Best quotes: Thibodeau, on where his team stands after the first month of the season: "There's some things we're doing well. There's some things we're below average in that we have to clean up, and we also want to keep adding to the foundation that we're building. There's a lot of work to be done. When you look at quality teams, to be successful in the playoffs, we have to build the right habits throughout the course of the season. The one thing about this league we know, you start feeling too good about yourself, you're going to get knocked on your butt."

  • Rose, on where his team stands after the trip: "We're just ballin' right now. We know that we got a decent team and the coaching staff is doing great preparing us for the game. Tibs is doing great in practice, making sure we play hard every single time. And we're holding each other accountable on the court. So I think that's a good thing."

  • Thibodeau, on Noah's energy level, and if he thought the center looked tired late against the Kings: "Noah's never gassed," he said with a laugh.

  • Noah, on how where the team gets its identity from: "We definitely have the identity of our coach," he said. "I think he's probably the hungriest guy I've ever been around, in terms of coaching. I mean, this guy ever since the summer, the guy's in the gym all day. That's an understatement."

  • Denver coach George Karl, on Bulls' energy level: “I think they’re probably the hardest-playing team in the league,’’ Karl said. “Play hard makes good things happen. Play hard can pick your team up when you have your best player not playing and almost win a game. I'm not sure they weren't the best team on the court tonight. We were more fortunate probably than good.''

    Look ahead: As usual, Thibodeau was focused most on the future. He may have allowed himself a few moments to soak in all the good vibes after the Sacramento win, but not many. He knows the Bulls have a tough stretch ahead in December and he wants them to be ready.

    "The big thing for us is our schedule doesn't get easier when we go home," he said. "Our schedule actually gets, in some cases you could make the case that it's tougher. We have to recognize what's in front of us and when we get to practice we got to get to work."

    The good news for Thibodeau is that Carlos Boozer is expected to participate in a full contact practice Monday afternoon and should be able to play soon thereafter. His presence in the lineup should take some of the offensive pressure off Rose's shoulders and should space the floor even more for the rest of his teammates.

    What we learned: If the circus trip is any indication, the single biggest thing we might have learned is that the Bulls have heart. They don't quit in games, and they always believe they are going to win. That's a credit to Thibodeau and the attitude he has instilled in his players.

    “The big thing is to develop the right mindset that you can win in any situation," he said. "If you look hard enough, you can find an excuse every night. That’s part of the NBA, the back-to-backs, four-in-five-nights, road trips. Everyone has to go through it and I think the real quality teams in this league find a way to overcome those things, and that’s what we’re striving to do. We don’t want to make any excuses, we want to keep getting better and we feel if we the things that are necessary -- if we defend, rebound and are low turnover -- we’ll have a chance to win wherever we are.”

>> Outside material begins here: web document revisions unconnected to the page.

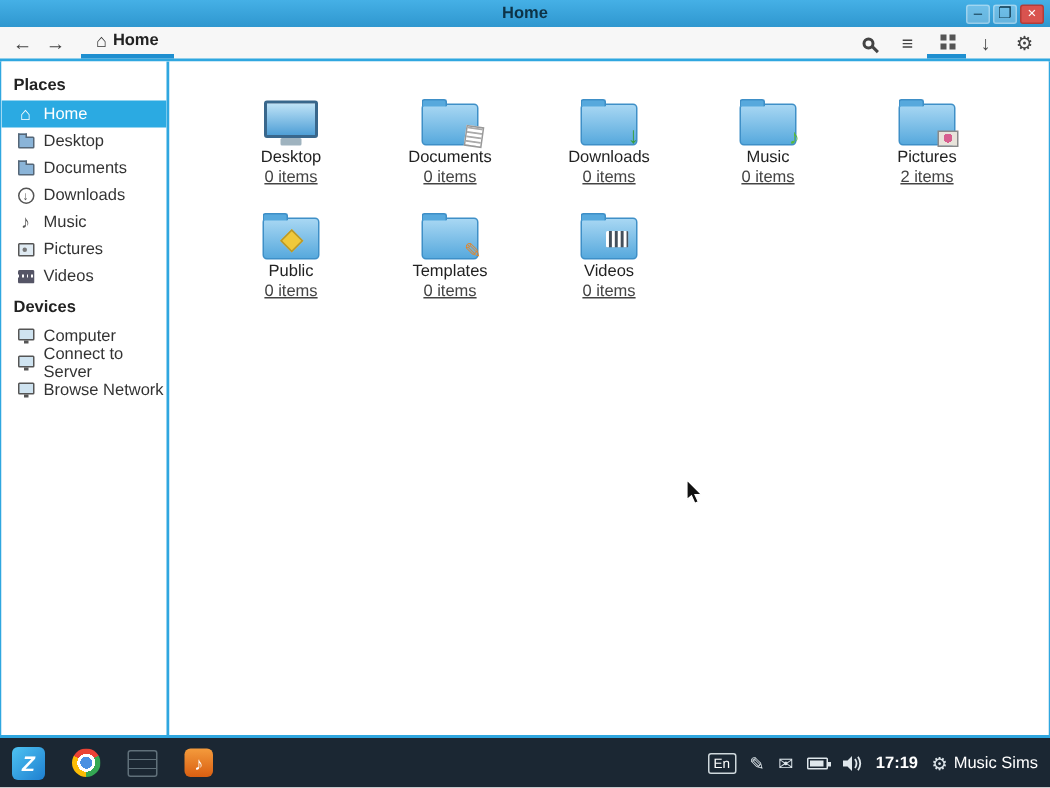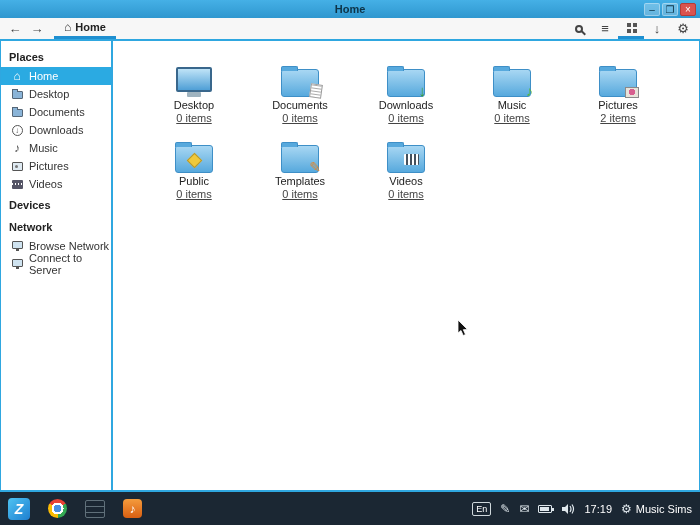--- a/index.html
+++ b/index.html
@@ -112,21 +112,21 @@
     background-image:linear-gradient(#60707a 1px, transparent 1px); background-size:100% 6px; background-position:0 5px; }
   .media-icon { width:19px; height:19px; border-radius:4px; background:linear-gradient(#f49b3c,#d95f12);
     color:#fff; font-size:12px; display:flex; align-items:center; justify-content:center; }
   .tb-right { margin-left:auto; display:flex; align-items:center; gap:9px; font-size:11px; }
   .lang-badge { border:1px solid #cfd8dc; border-radius:2px; padding:1px 3px; font-size:9px; color:#fff; }
   .tray-glyph { font-size:12px; color:#dfe7ec; }
   .battery { width:14px; height:8px; border:1px solid #dfe7ec; border-radius:1px; position:relative; }
   .battery::before { content:""; position:absolute; left:1px; top:1px; bottom:1px; width:9px; background:#dfe7ec; }
   .battery::after { content:""; position:absolute; right:-3px; top:2px; width:2px; height:3px; background:#dfe7ec; }
   .speaker { width:14px; height:12px; }
-  .time { font-weight:normal; color:#fff;text-align:right; }
+  .time { font-weight:bold; color:#fff;text-align:right; }
   .user { display:flex; align-items:center; gap:4px; color:#fff; }
 </style>
 </head>
 <body>
 
 <div class="window">
 
   <div class="titlebar">
     <div class="title-text">Home</div>
     <div class="win-controls">
@@ -203,33 +203,38 @@
         <span>Pictures</span>
       </div>
       <div class="side-item">
         <span class="si">
             <span class="si-film"></span>
           </span>
         <span>Videos</span>
       </div>
 
       <div class="side-title">Devices</div>
-
-      <div class="side-title">Network</div>
       <div class="side-item">
         <span class="si">
             <span class="si-monitor"></span>
           </span>
+        <span>Computer</span>
+      </div>
+
+      <div class="side-item">
+        <span class="si">
+            <span class="si-monitor"></span>
+          </span>
+        <span>Connect to Server</span>
+      </div>
+      <div class="side-item">
+        <span class="si">
+            <span class="si-monitor"></span>
+          </span>
         <span>Browse Network</span>
-      </div>
-      <div class="side-item">
-        <span class="si">
-            <span class="si-monitor"></span>
-          </span>
-        <span>Connect to Server</span>
       </div>
     </div>
 
     <div class="main">
       <div class="files">
 
         <div class="tile">
           <div class="tile-icon">
               <span class="big-monitor"></span>
             </div>

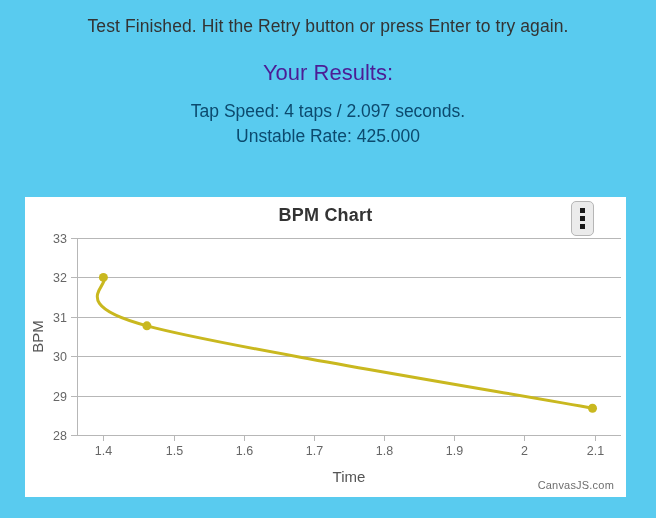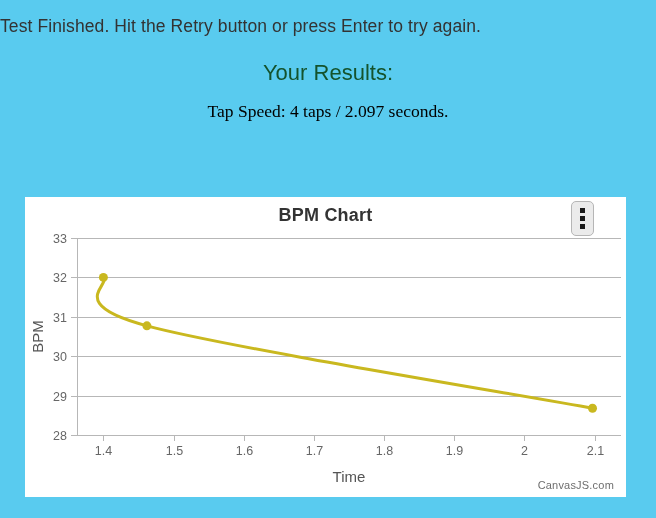--- a/index.html
+++ b/index.html
@@ -22,48 +22,47 @@
     width: 656px;
     height: 518px;
   }
 
   
   .status-line {
     position: absolute;
     top: 16px;
     left: 0;
     width: 656px;
-    text-align: left;
+    text-align: center;
     font-size: 17.5px;
     color: #333333;
     letter-spacing: 0.1px;
   }
 
   .results-heading {
     position: absolute;
     top: 60px;
     left: 0;
     width: 656px;
     text-align: center;
     font-size: 22px;
-    color: #14532d;
+    color: #4c1d95;
   }
 
   .results-list {
     position: absolute;
     top: 99px;
     left: 0;
     width: 656px;
     text-align: center;
   }
   .results-list .result-row {
     font-size: 17.5px;
     line-height: 25px;
-    color: #000000;
-    font-family: Liberation Serif, serif;
+    color: #0c4a6e;
   }
 
   
   .chart-panel {
     position: absolute;
     left: 25px;
     top: 197px;
     width: 601px;
     height: 300px;
     background: #ffffff;
@@ -162,20 +161,21 @@
 <body>
 
 <div class="page">
 
   <div class="status-line">Test Finished. Hit the Retry button or press Enter to try again.</div>
 
   <div class="results-heading">Your Results:</div>
 
   <div class="results-list">
     <div class="result-row">Tap Speed: 4 taps / 2.097 seconds.</div>
+    <div class="result-row">Unstable Rate: 425.000</div>
   </div>
 
   <div class="chart-panel">
 
     <div class="chart-title">BPM Chart</div>
 
     <div class="chart-menu-btn">
       <span class="dot"></span>
       <span class="dot"></span>
       <span class="dot"></span>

    Noah explained the Bulls mentality this way: "I think it's just our competitive spirit as a team," he said. "I think that that's kind of been our identity so far. I think that not a lot of teams have that. That's something we're proud of, and I think people in Chicago can be proud of ... Where does that competitive spirit come from? I think it's just our character. It's our character. We're a team that, we dig in, we dig deep, and that's something that not everybody has that."

    The last word: Rose, on what he learned most from the circus trip: "I have a good team. Everybody on this team is willing to fight. Every single person. From 1-14. Everybody's going to go out there and give us their all."